*YOUR GOAL*
Look below for the line with "Address Tag, Dog"; begin the copy there and stop after the line with "tax: 1244.07 -> 1522.55", keeping the text exact and the pictures out.

*DATASET ENTRIES*
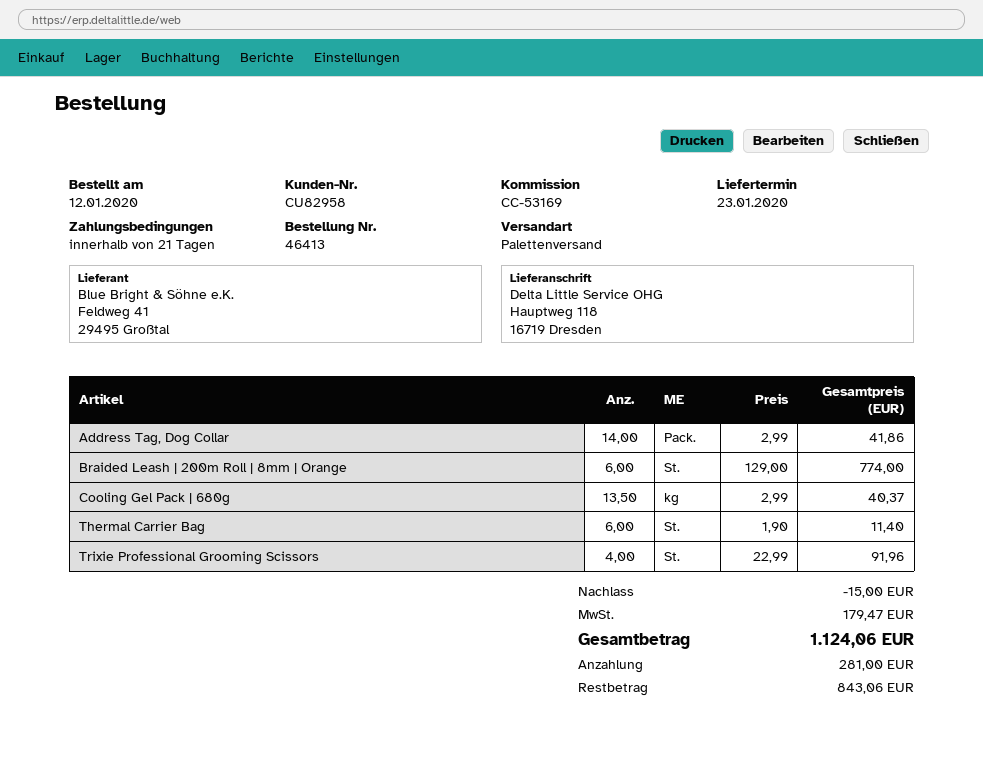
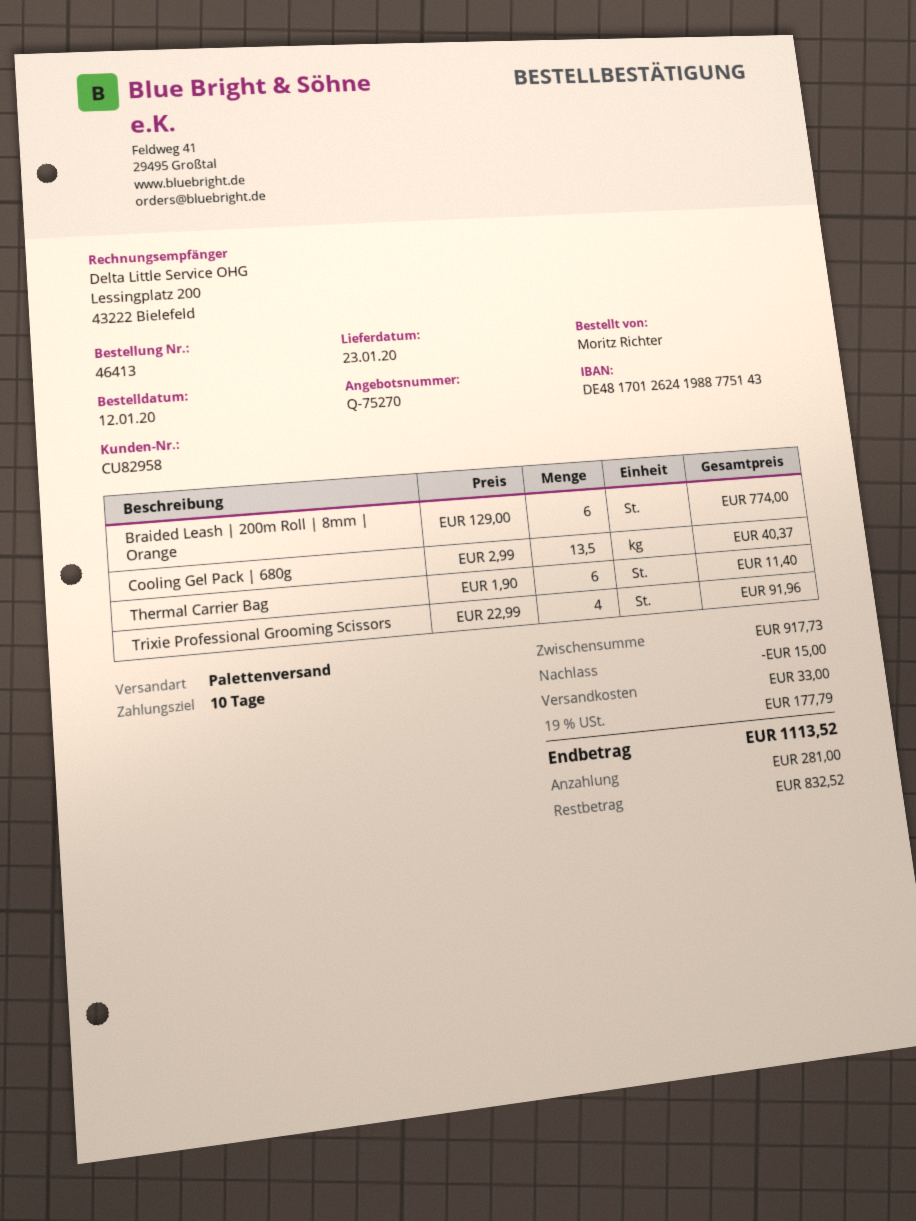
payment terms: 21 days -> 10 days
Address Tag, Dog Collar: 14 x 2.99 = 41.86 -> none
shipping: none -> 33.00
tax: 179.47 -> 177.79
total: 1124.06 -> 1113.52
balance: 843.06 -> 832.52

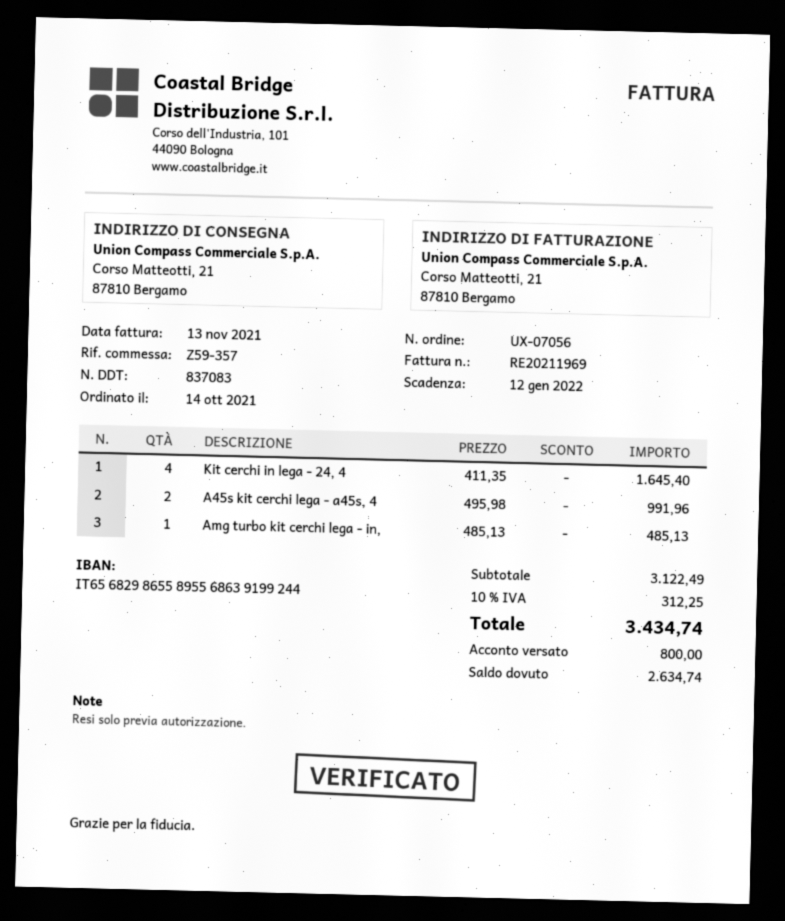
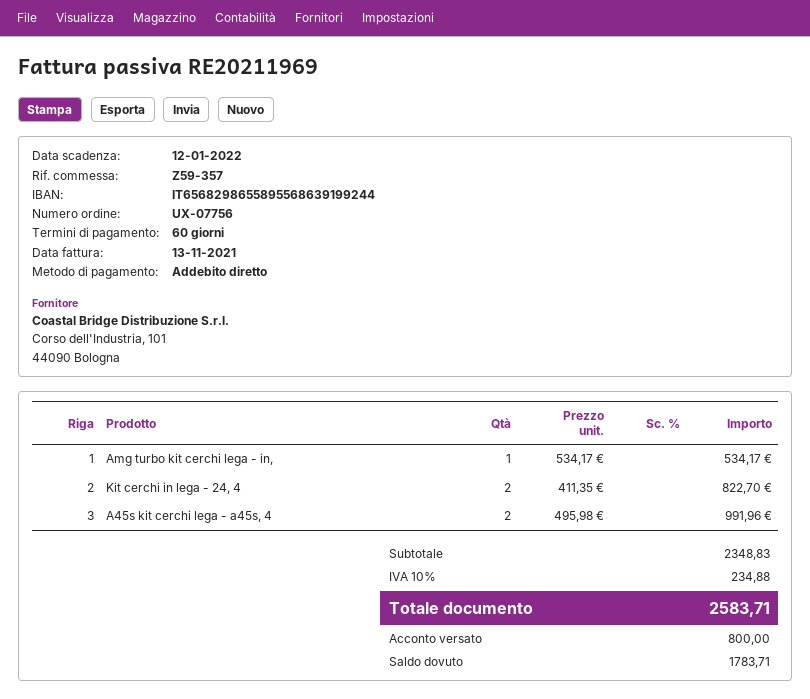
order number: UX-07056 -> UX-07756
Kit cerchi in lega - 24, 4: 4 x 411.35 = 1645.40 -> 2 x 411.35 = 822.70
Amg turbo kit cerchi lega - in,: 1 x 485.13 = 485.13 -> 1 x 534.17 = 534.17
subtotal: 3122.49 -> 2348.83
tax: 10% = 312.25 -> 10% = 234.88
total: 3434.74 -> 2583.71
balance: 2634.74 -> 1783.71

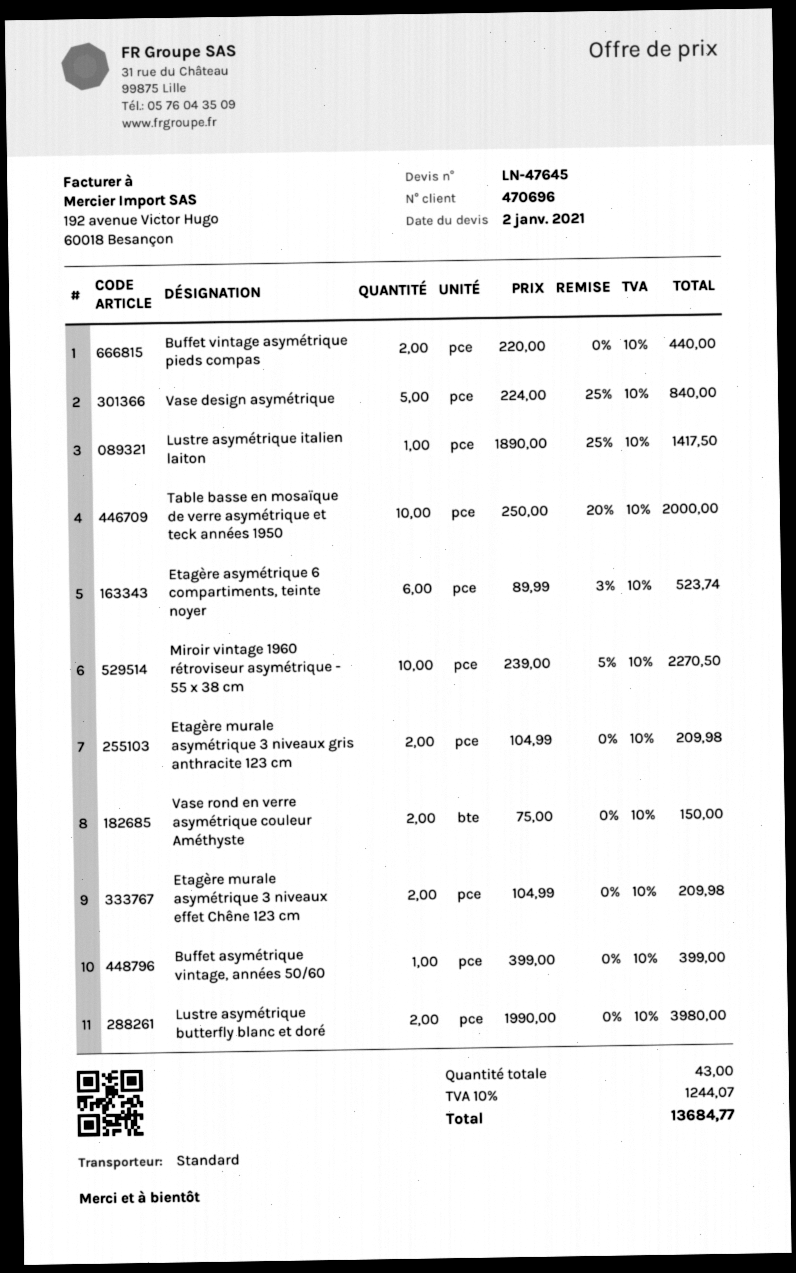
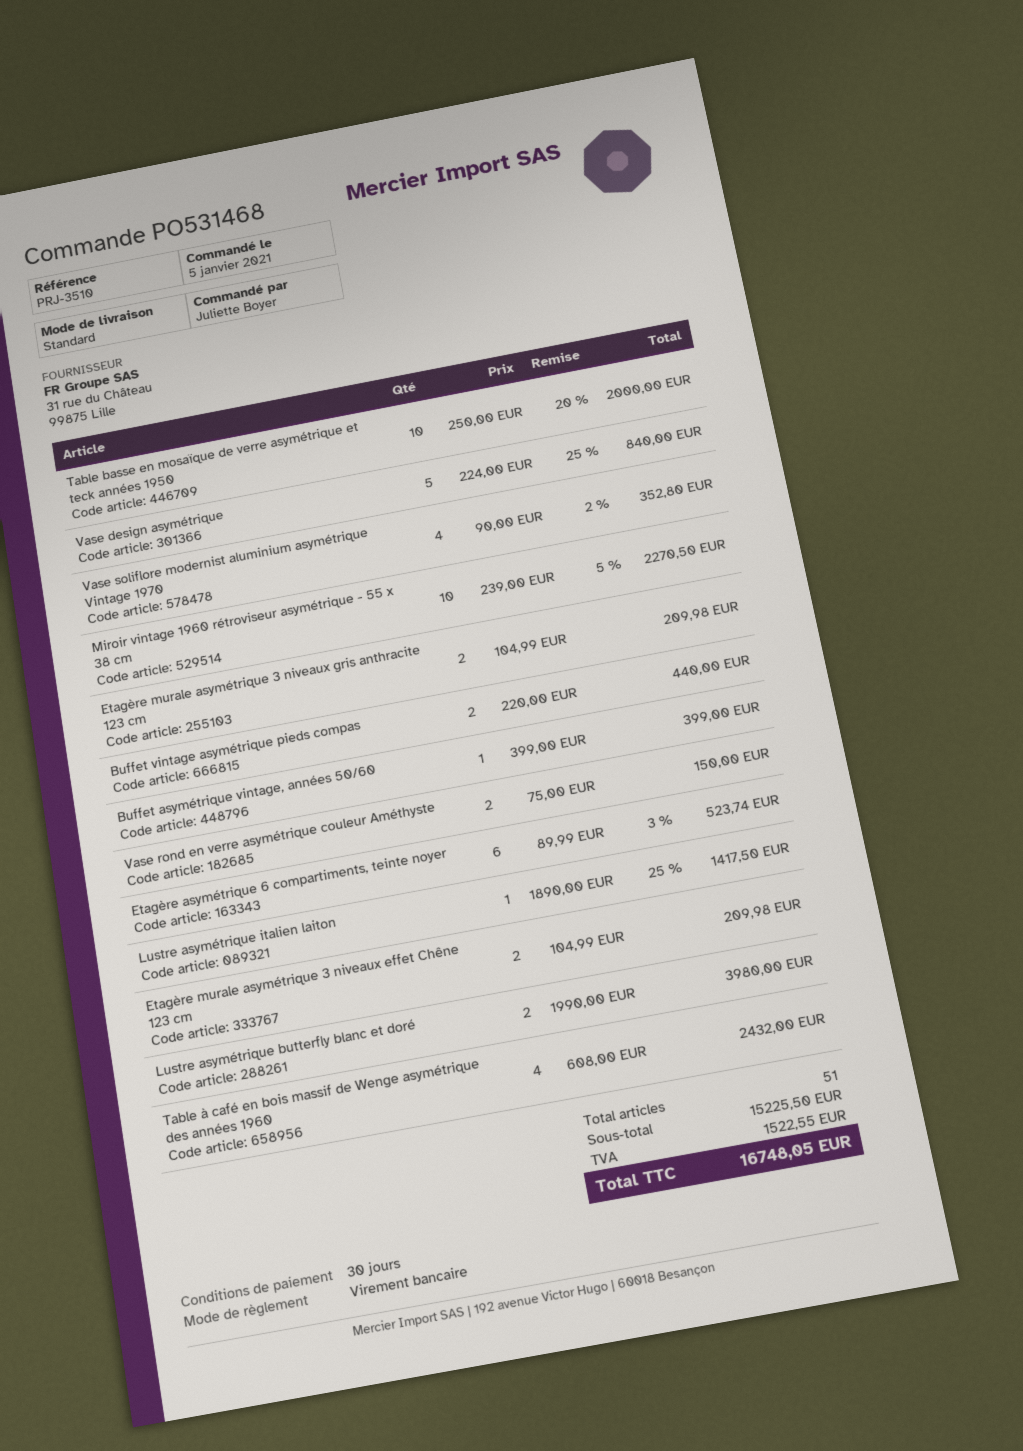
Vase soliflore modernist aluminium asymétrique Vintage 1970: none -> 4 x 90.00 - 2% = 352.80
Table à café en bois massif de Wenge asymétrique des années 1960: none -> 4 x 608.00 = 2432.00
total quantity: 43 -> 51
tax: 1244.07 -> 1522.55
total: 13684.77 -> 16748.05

*SOLVED EXERCISE*
Address Tag, Dog Collar: 14 x 2.99 = 41.86 -> none
shipping: none -> 33.00
tax: 179.47 -> 177.79
total: 1124.06 -> 1113.52
balance: 843.06 -> 832.52

order number: UX-07056 -> UX-07756
Kit cerchi in lega - 24, 4: 4 x 411.35 = 1645.40 -> 2 x 411.35 = 822.70
Amg turbo kit cerchi lega - in,: 1 x 485.13 = 485.13 -> 1 x 534.17 = 534.17
subtotal: 3122.49 -> 2348.83
tax: 10% = 312.25 -> 10% = 234.88
total: 3434.74 -> 2583.71
balance: 2634.74 -> 1783.71

Vase soliflore modernist aluminium asymétrique Vintage 1970: none -> 4 x 90.00 - 2% = 352.80
Table à café en bois massif de Wenge asymétrique des années 1960: none -> 4 x 608.00 = 2432.00
total quantity: 43 -> 51
tax: 1244.07 -> 1522.55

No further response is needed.